Last December a well-known democratic activist and advocate of sustainable development, Sombath Somphone, disappeared. At the same time, the government clamped down on foreign NGOs, especially those advocating land rights. Two months ago the American embassy hung a banner from its water tower calling for the return of Mr Somphone. In September the head of the American-based Asia Foundation in Laos was told to pack her bags.
Unlike Myanmar, Laos has never had a Western-educated opposition leader to remind outsiders of the nasty nature of the regime. Indeed, Laos has not even the semblance of an opposition—and certainly no free press. It is a land of few books. Clergymen, artists, editors and schoolchildren undergo ideological study sessions. The trauma of its long civil war and of American carpet-bombing during the Vietnam war is never far away. One-third of the country is still contaminated by unexploded American ordnance. Hundreds of people lose limbs every year to cluster bombs.

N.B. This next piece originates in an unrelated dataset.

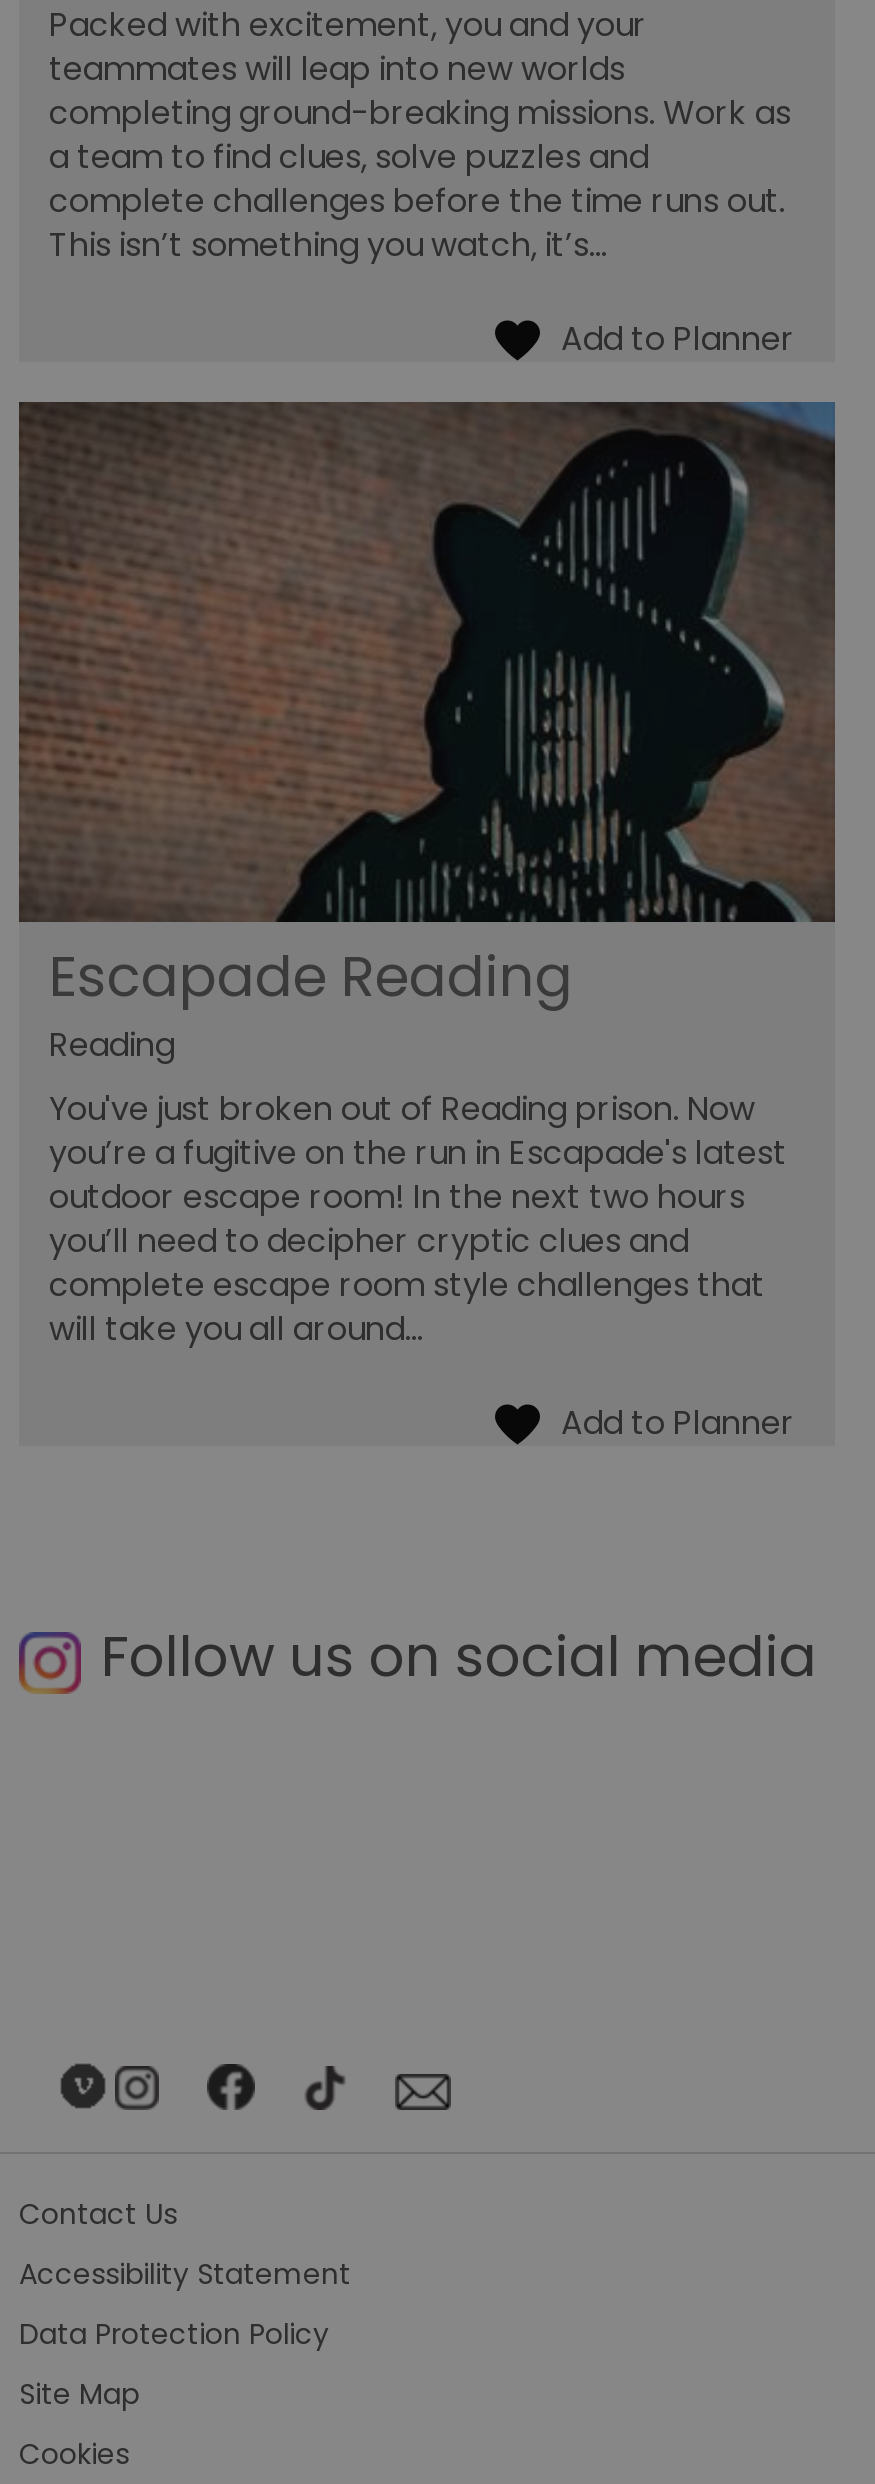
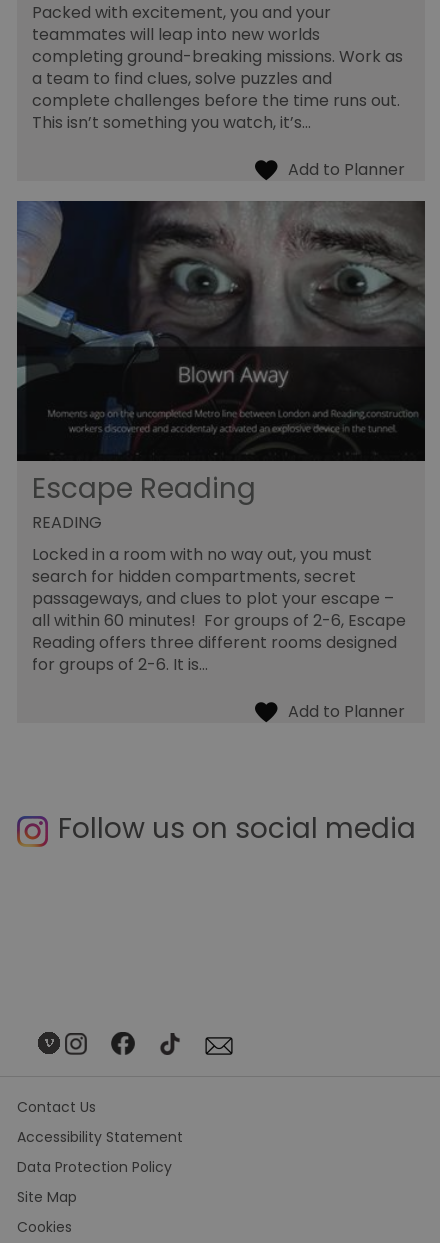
[17,400,837,1353] [image] | Escapade Reading | Reading | You've just broken out of Reading prison. Now | you’re a fugitive on the run in Escapade's latest | outdoor escape room! In the next two hours | you’ll need to decipher cryptic clues and | complete escape room style challenges that | will take you all around… -> [16,200,426,676] [image] | Escape Reading | READING | Locked in a room with no way out, you must | search for hidden compartments, secret | passageways, and clues to plot your escape – | all within 60 minutes! For groups of 2-6, Escape | Reading offers three different rooms designed | for groups of 2-6. It is…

In few countries do development agencies have to operate in thinner air than in Laos. In e-mails, foreign residents drop syllables from the names of Politburo members in attempts to outsmart new Chinese surveillance technology. The regime is constantly on guard against foreigners who might be seeking to “change our country through peaceful means”.
It is true that cash from China and Vietnam has helped to double the size of the economy in a decade. Dams have brought electricity to four-fifths of the population. Yet indicators of maternal health are worse than in Cambodia (which attempts a democratic façade), and levels of malnutrition are atrociously high. To make things look not quite as bad, NGO types say, the government deliberately went around feeding children in villages monitored by the UN for the Millennium Development Goals—until it was found out.
Despite all that, says one long-term resident who has worked with them, “five or six” people in the government are open to adopting a more balanced path. They hope to reverse rising inequality, repression and environmental degradation.
A senior government spokesman says, with a hint of regret, that Laos has given concessions on 30% of its land to foreigners. He says he loves his country and his people, but, asked what will happen if Laos continues on the current path, he takes out a pen and writes “Lenin 1917 Revolution”. Why such candour? “Imagine you and me and our sons were in a boat that sprang a leak,” he replies. “Would we jump up and plug the leak? Or would we watch the boat go under?”